TylerYep / torchinfo

View model summaries in PyTorch!

Geek Repo:Geek Repo

Github PK Tool:Github PK Tool

Error with model parallelism

clessig opened this issue · comments

Hi,

I recently implemented model parallelism. With it, however, the code fails in

torchinfo.summary( self.model, input_data=[batch_data])

with "RuntimeError: Expected all tensors to be on the same device, but found at least two devices, cuda:1 and cuda:0! ". Running the model with test() and train() works without problem.

From the behavior it seems that torchinfo copies the network in the back to the same device? Is this the case? Is there a way to use torchinfo with model parallelism?

Thanks!

Yes, currently the input_tensor (or auto-generated tensor from input_shape) as well as the model are moved to whatever device the model is on, unless a device is given. However, this works by finding the device of the first parameter and then moving everything to it; fixing this issue will require a bit of a redesign.
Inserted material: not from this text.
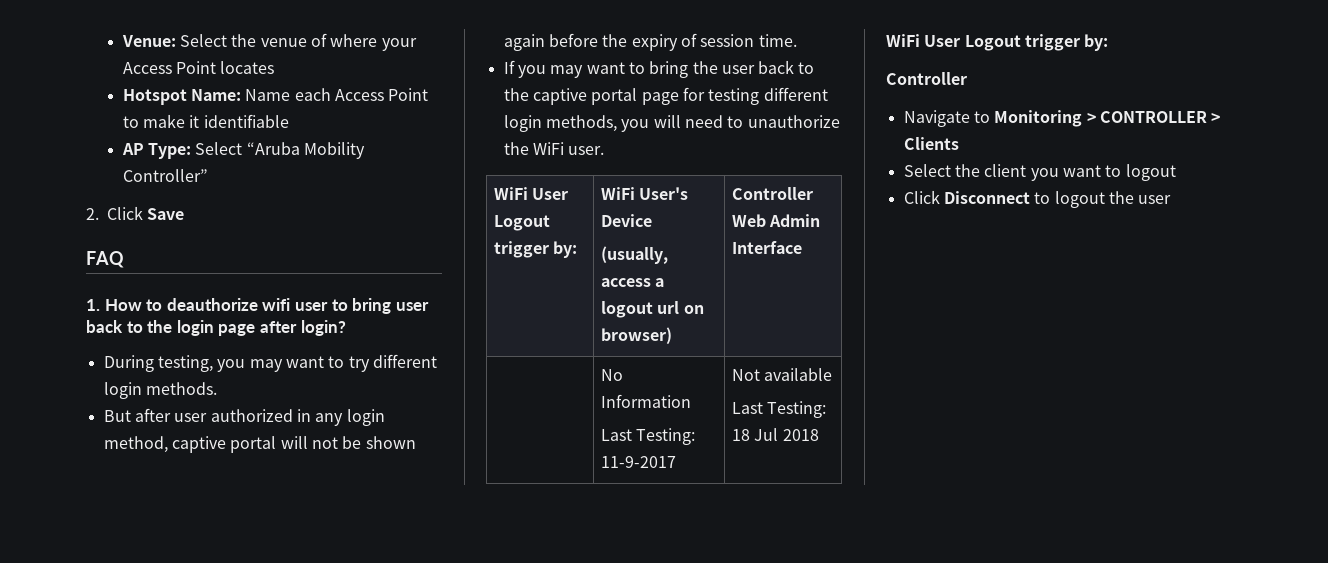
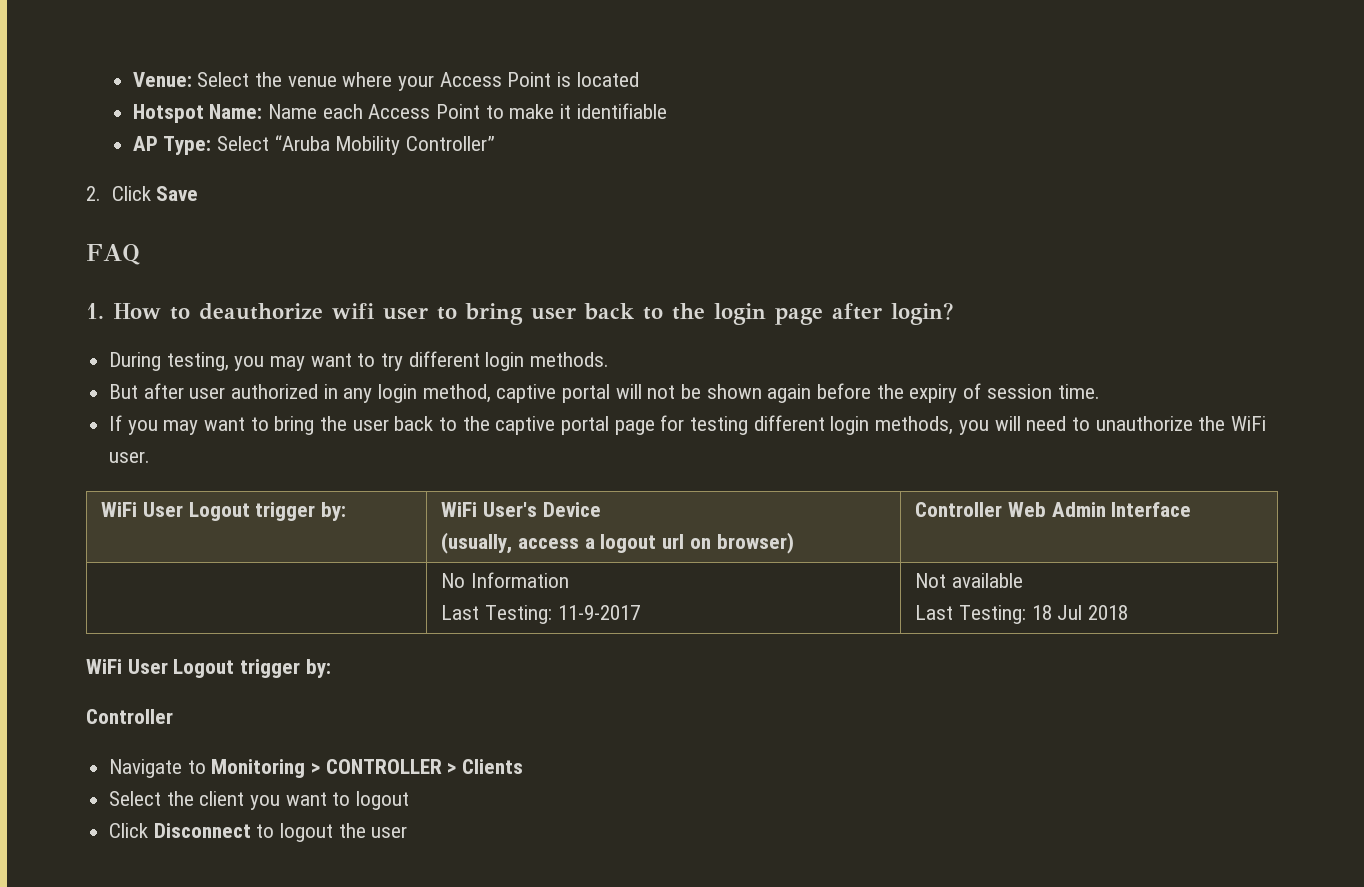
- Venue: Select the venue of where your Access Point locates
+ Venue: Select the venue where your Access Point is located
I'll look into it. Could you provide a test-case? I'm not very familiar with doing model-parallelism on PyTorch, so that would really help :)

Hi Sebastian,

Thanks for the quick reply. To begin with, an error message would be nice--it took me an hour to track down that torchinfo might not support model parallelism.

I am a bit time-strapped at the moment. But any test-case that I could produce wouldn't look different than the official pytorch model parallelism toy example: https://pytorch.org/tutorials/intermediate/model_parallel_tutorial.html. So if you use this and add torchinfo you should be able to reproduce the issue.

Best,
Christian

This has been fixed, should go out in v1.8.0